Mail columnist Peter Hitchens: ‘I regret getting involved’ in same-sex marriage debate
Mail on Sunday’s Peter Hitchens, previously a vocal opponent of equal marriage, has said now that he regrets speaking out.
In a new filmed interview with Owen Jones, the right-wing columnist said that actually it’s the introduction of “no-fault divorce” in the 1960s that he has a big issue with.
The real blow struck in marriage was struck in all major western societies in the 1960s by the introduction of what was in effect no-fault divorce.
“There has been absolutely no suggestion since the 1960s, in any major political party, that that form of divorce was a mistake,” he argued, saying when asked that same-sex marriage is not that big of an issue: “It’s a consequence of the collapse of heterosexual marriage, and I regret now getting involved in the argument about same-sex marriage, because it was a Stalingrad, a diversion.

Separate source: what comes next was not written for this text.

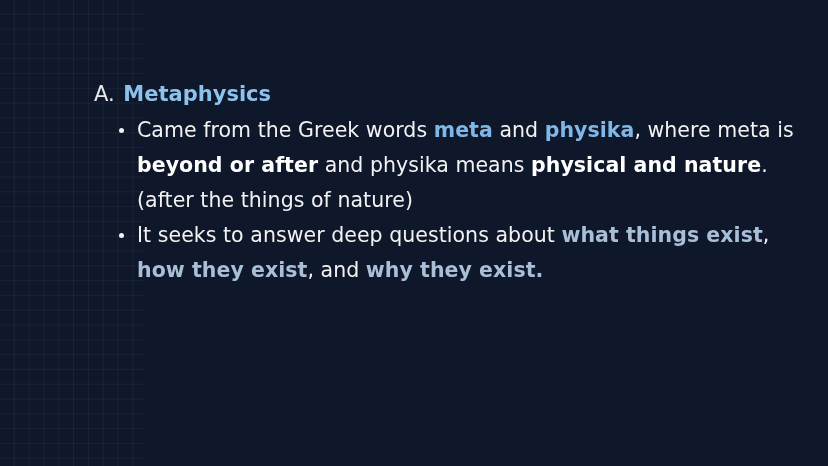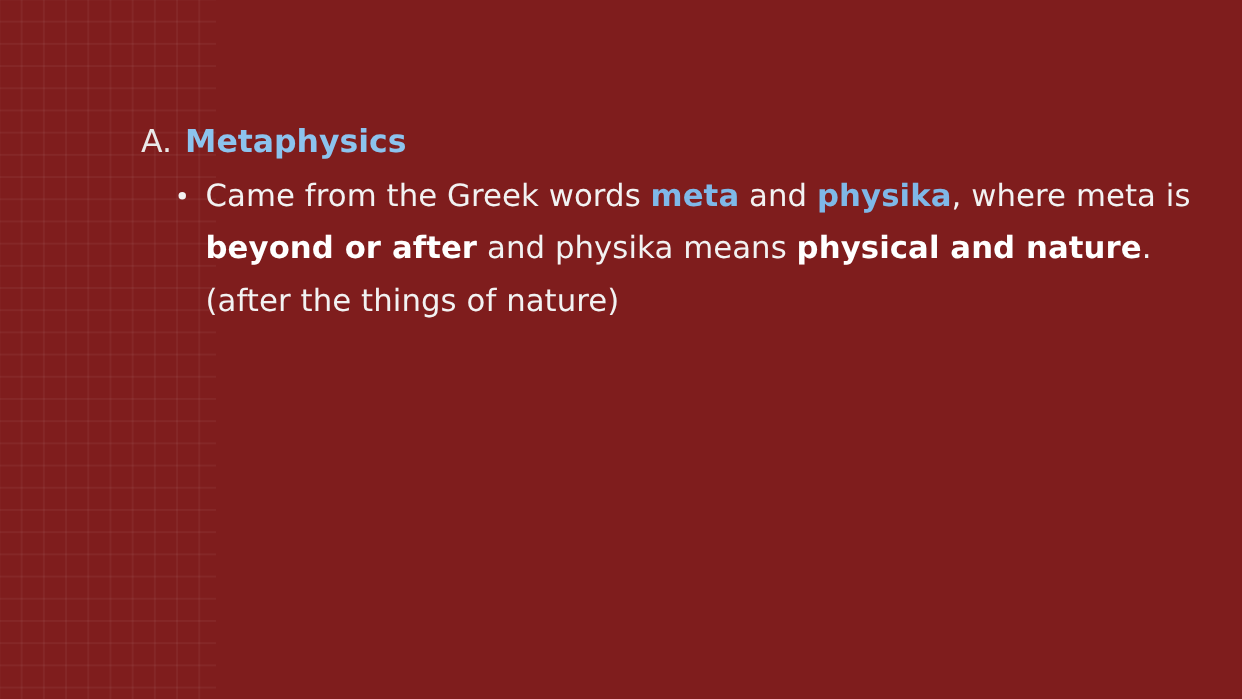"A. Metaphysics" #slide { background: #7f1d1d -> #0f172a }
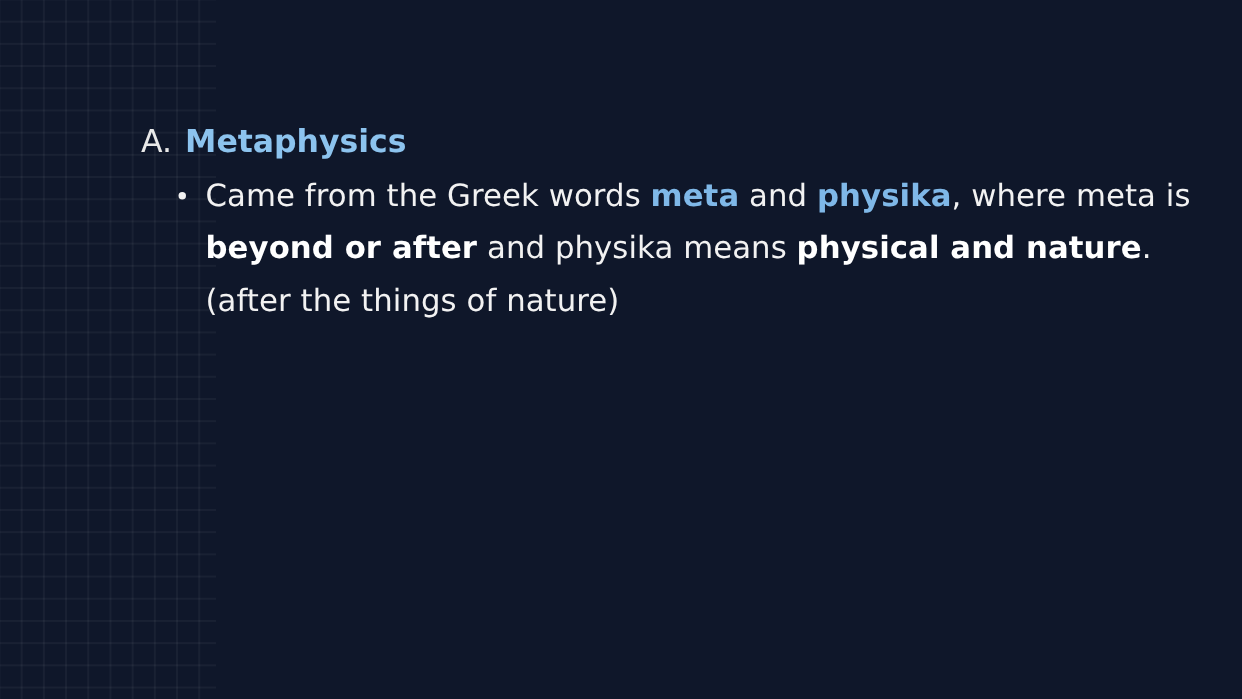"It seeks to answer deep" li { html: none -> <li><span></span><span>It seeks to answer deep questions about </span><span>what things exist</span><span>, </span><span>how they exist</span><span>, and </span><span>why they exist.</span></li> }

“Why is one worrying about a few thousand people who want to have same-sex marriages, without being at all concerned about the collapse of heterosexual marriage, which involves millions of people, and millions of children?”
In 2009, Hitchens insisted on putting the word ‘gays’ in inverted commas, complaining: “If I never again had to read or write a word about homosexuals, I would be very happy. I really don’t want to know what other people do in their bedrooms… We are forced to say that we think homosexuality is a good thing, that homosexual couples are equal in all ways to heterosexual married couples.”